10.2 Measures of central tendency | Statistics

10.1 Collecting data

10.3 Grouping data

10.2 Measures of central tendency (EMA6Y)

Mean (EMA6Z)

Mean: The mean is the sum of a set of values, divided by the number of values in the set. The notation for the mean of a set of values is a horizontal bar over the variable used to represent the set, for example \(\bar{x}\). The formula for the mean of a data set \(\left\{{x}_{1}; {x}_{2};...;{x}_{n}\right\}\) is:
\begin{align*} \overline{x}& = \frac{1}{n}\sum _{i=1}^{n}{x}_{i}\hfill \\ & = \frac{{x}_{1} + {x}_{2} + \ldots + {x}_{n}}{n} \end{align*}

The mean is sometimes also called the average or the arithmetic mean.

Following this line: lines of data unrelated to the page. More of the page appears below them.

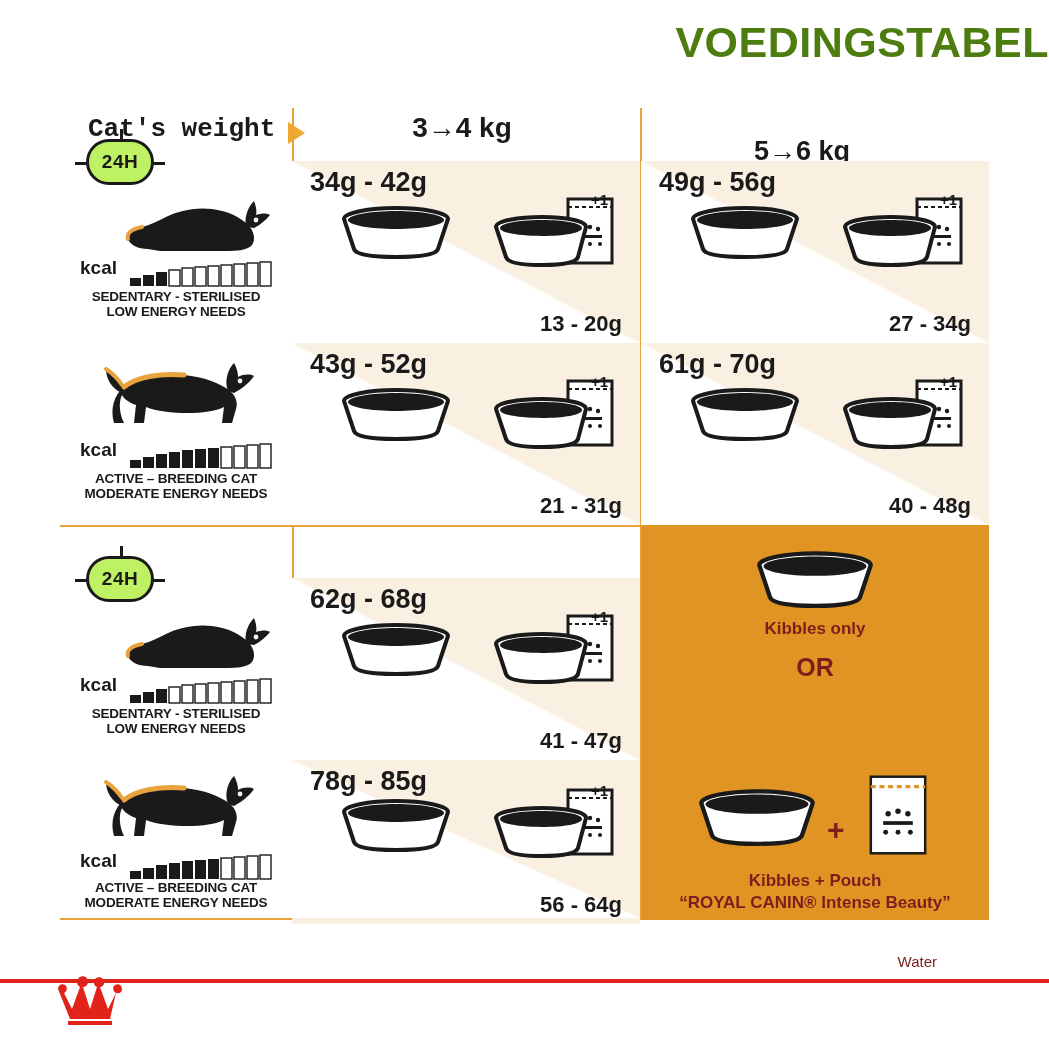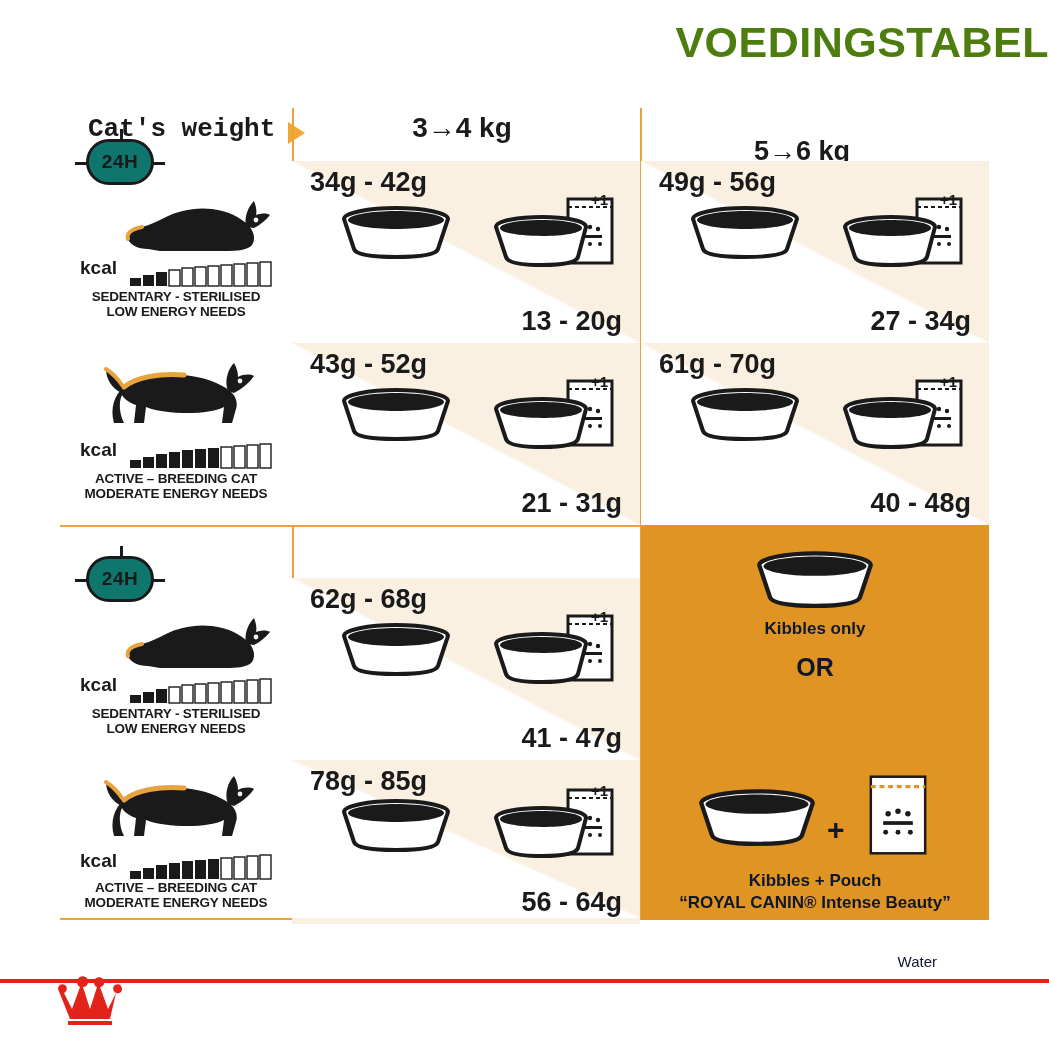--- a/index.html
+++ b/index.html
@@ -74,7 +74,7 @@
     border:3px solid #1a1a1a;
     border-radius:26px;
     display:flex; align-items:center; justify-content:center;
-    background:#0f766e;
+    background:#bef264;
     font-size:19px; font-weight:bold; letter-spacing:.5px;
   }
   .clock:before{

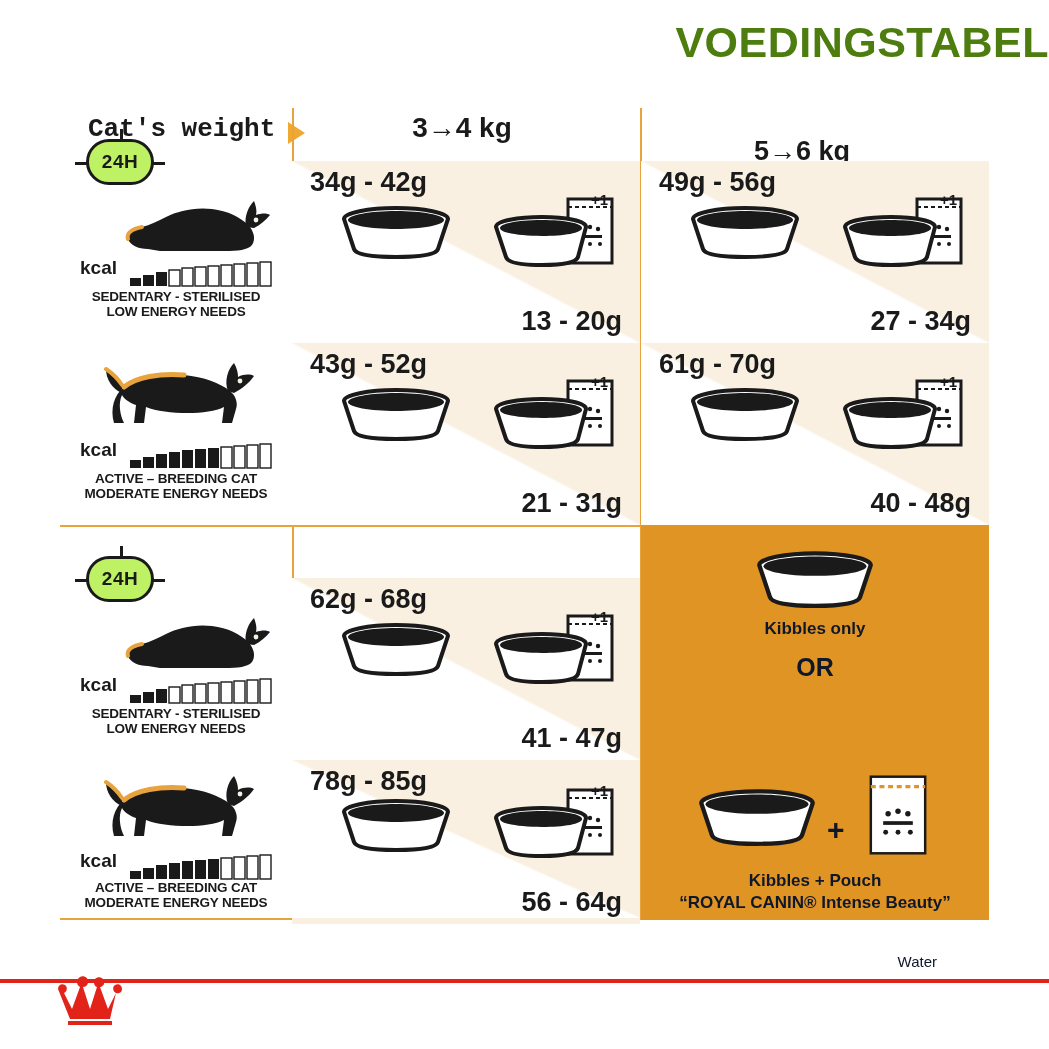--- a/index.html
+++ b/index.html
@@ -108,7 +108,7 @@
   }
   .vcell .pouch-amount {
     position:absolute; right:18px; bottom:6px;
-    font-size:27px; font-weight:bold;
+    font-size:22px; font-weight:bold;
   }
 
   .bowl-top { position:absolute; left:48px; top:44px; }

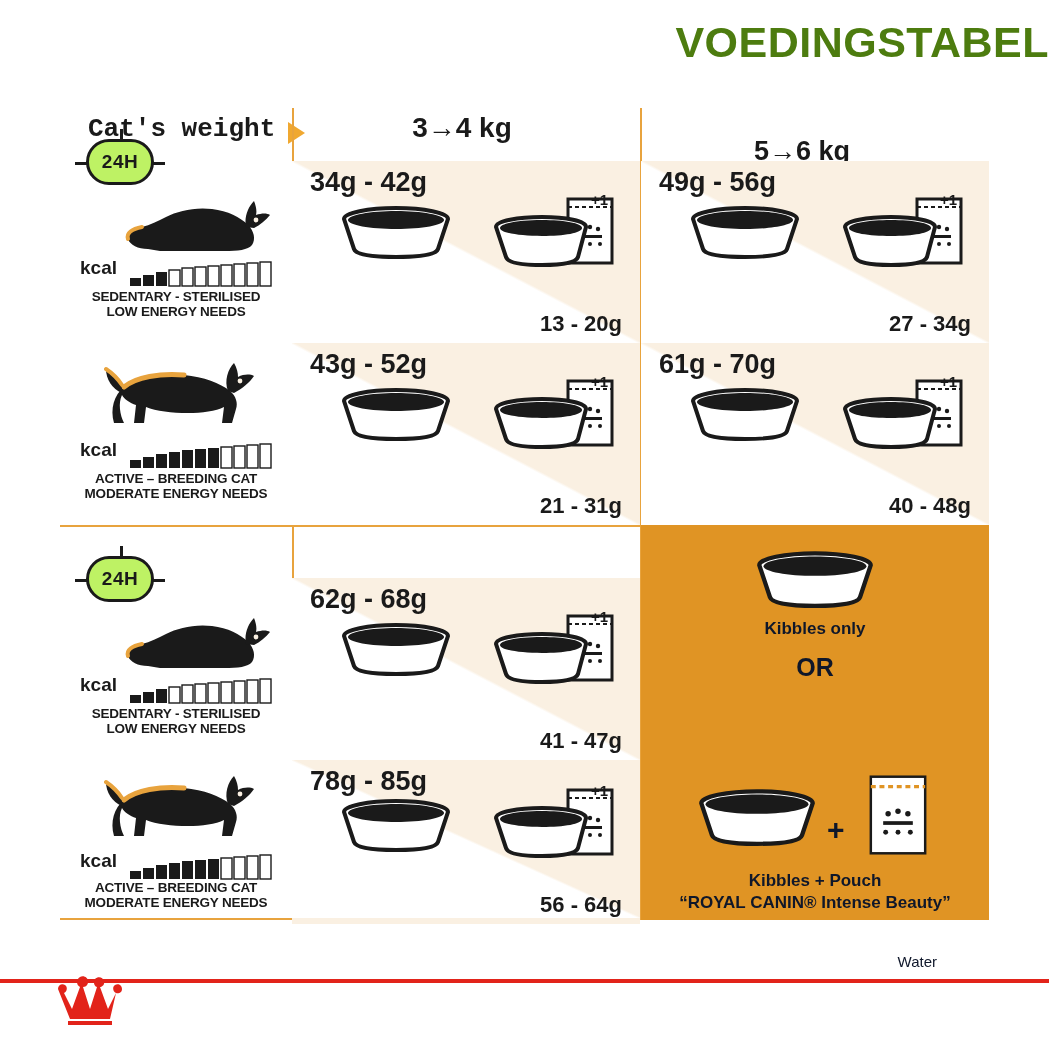--- a/index.html
+++ b/index.html
@@ -121,7 +121,7 @@
   
   .legend {
     position:absolute; left:581px; top:417px; width:348px; height:395px;
-    background:#e09424; color:#0f172a;
+    background:#e09424; color:#7f1d1d;
     text-align:center;
   }
   .legend .l1 { position:absolute; top:94px; width:100%; font-size:17px; font-weight:bold;}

Worked example 3: Calculating the mean

What is the mean of the data set \(\left\{10; 20; 30; 40; 50\right\}\)?

Calculate the sum of the data

\[10 + 20 + 30 + 40 + 50 = 150\]

Divide by the number of values in the data set to get the mean

Since there are \(\text{5}\) values in the data set, the mean is:

\[\text{mean} = \frac{150}{5} = 30\]

temp text

Median (EMA72)

Median: The median of a data set is the value in the central position, when the data set has been arranged from the lowest to the highest value.

Note that exactly half of the values from the data set are less than the median and the other half are greater than the median.

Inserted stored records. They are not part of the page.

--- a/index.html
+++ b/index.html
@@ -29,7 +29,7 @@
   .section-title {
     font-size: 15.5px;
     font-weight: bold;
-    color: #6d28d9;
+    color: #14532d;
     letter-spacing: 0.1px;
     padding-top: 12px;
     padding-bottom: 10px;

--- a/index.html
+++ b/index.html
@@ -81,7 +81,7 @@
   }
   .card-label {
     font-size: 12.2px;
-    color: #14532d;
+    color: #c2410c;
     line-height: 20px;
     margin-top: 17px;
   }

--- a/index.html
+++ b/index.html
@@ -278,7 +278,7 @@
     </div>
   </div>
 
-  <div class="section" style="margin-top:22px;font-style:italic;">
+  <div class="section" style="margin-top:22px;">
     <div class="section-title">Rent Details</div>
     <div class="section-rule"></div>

To calculate the median of a quantitative data set, first sort the data from the smallest to the largest value and then find the value in the middle. If there is an odd number of values in the data set, the median will be equal to one of the values in the data set. If there is an even number of values in the data set, the median will lie halfway between two values in the data set.

Worked example 4: Median for an odd number of values

What is the median of \(\left\{10; 14; 86; 2; 68; 99; 1\right\}\)?

Sort the values

The values in the data set, arranged from the smallest to the largest, are

\[1; 2; 10; 14; 68; 86; 99\]

Find the number in the middle

There are \(\text{7}\) values in the data set. Since there are an odd number of values, the median will be equal to the value in the middle, namely, in the fourth position. Therefore the median of the data set is \(\text{14}\).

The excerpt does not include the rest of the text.